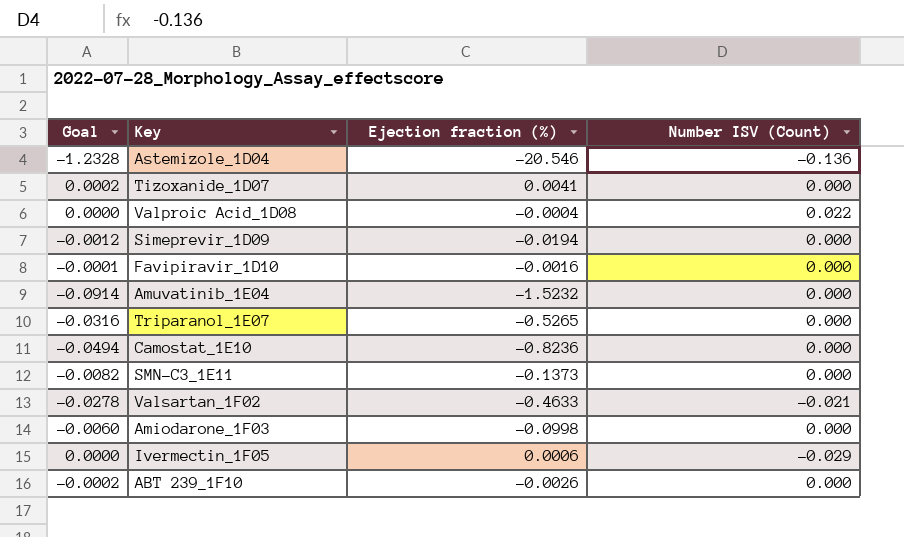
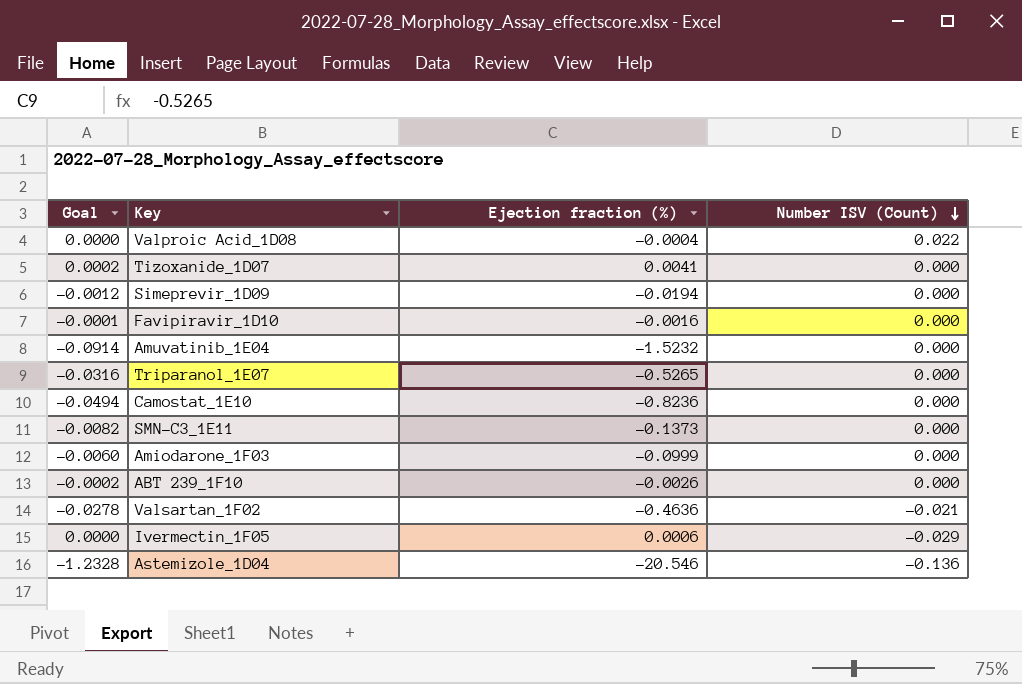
row order: none -> Number ISV (Count) descending
Amiodarone_1F03 | Ejection fraction (%): -0.0998 -> -0.0999
Valsartan_1F02 | Ejection fraction (%): -0.4633 -> -0.4636

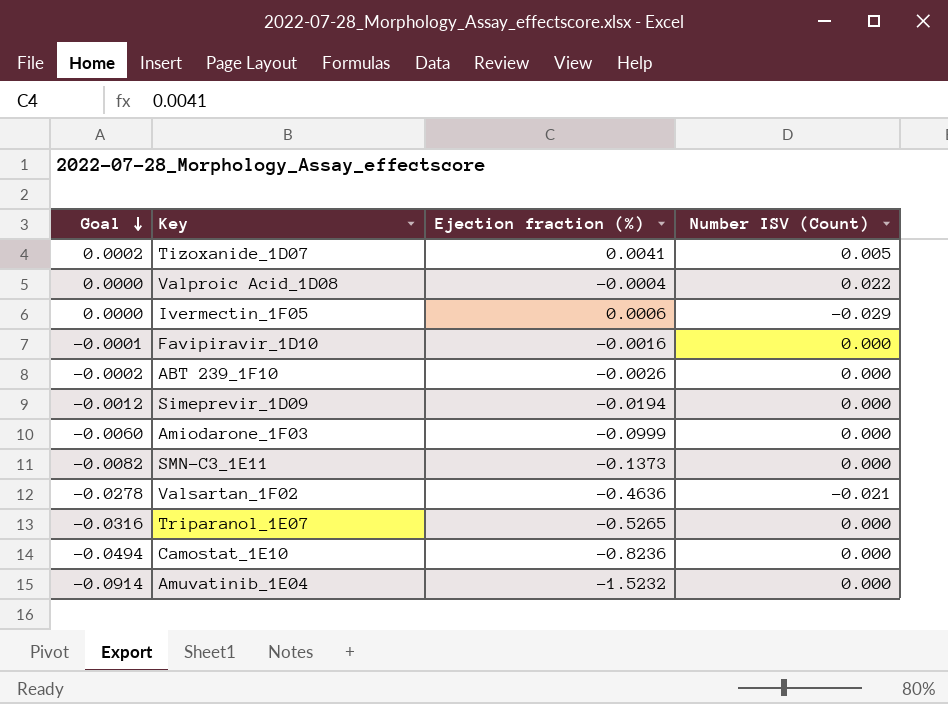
row order: Number ISV (Count) descending -> Goal descending
row Astemizole_1D04: -1.2328 | -20.546 | -0.136 -> none
Tizoxanide_1D07 | Number ISV (Count): 0.000 -> 0.005

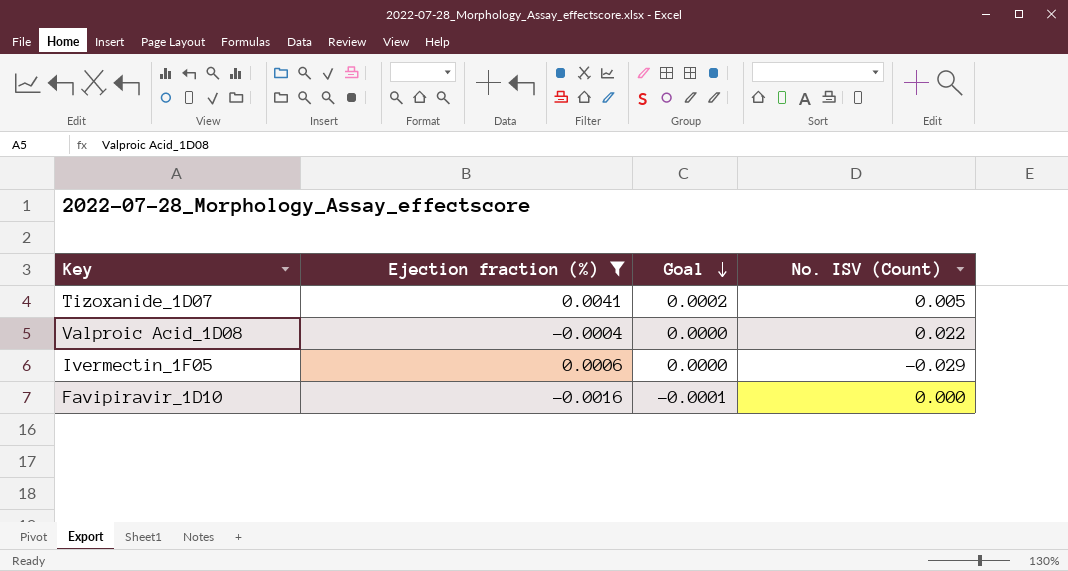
filter: none -> Ejection fraction (%) >= -0.0016
column Goal | position: 1 -> 3
column name: Number ISV (Count) -> No. ISV (Count)

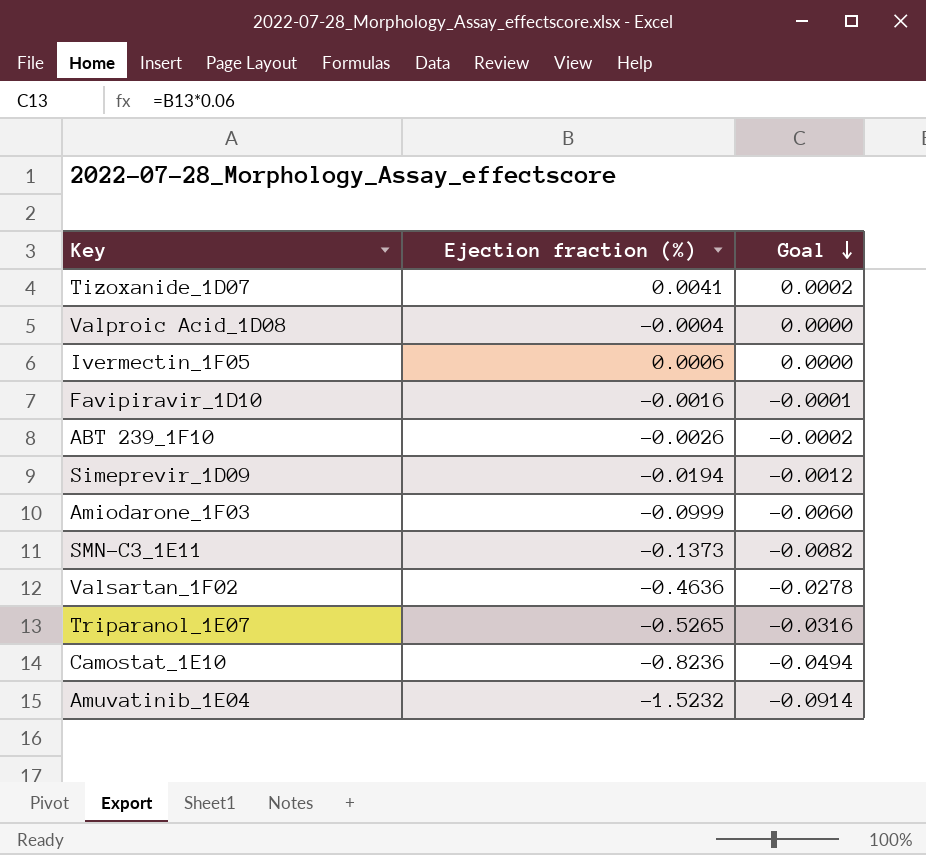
filter: Ejection fraction (%) >= -0.0016 -> none
column No. ISV (Count) | position: 4 -> none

YOUR GOAL:
Please copy, exactly as written, the lines from the one that contains "Tizoxanide_1D07 | Number" through the end of the records, both ends included. Do not include the pictures.

WRITTEN SOLUTION:
Tizoxanide_1D07 | Number ISV (Count): 0.000 -> 0.005

filter: none -> Ejection fraction (%) >= -0.0016
column Goal | position: 1 -> 3
column name: Number ISV (Count) -> No. ISV (Count)

filter: Ejection fraction (%) >= -0.0016 -> none
column No. ISV (Count) | position: 4 -> none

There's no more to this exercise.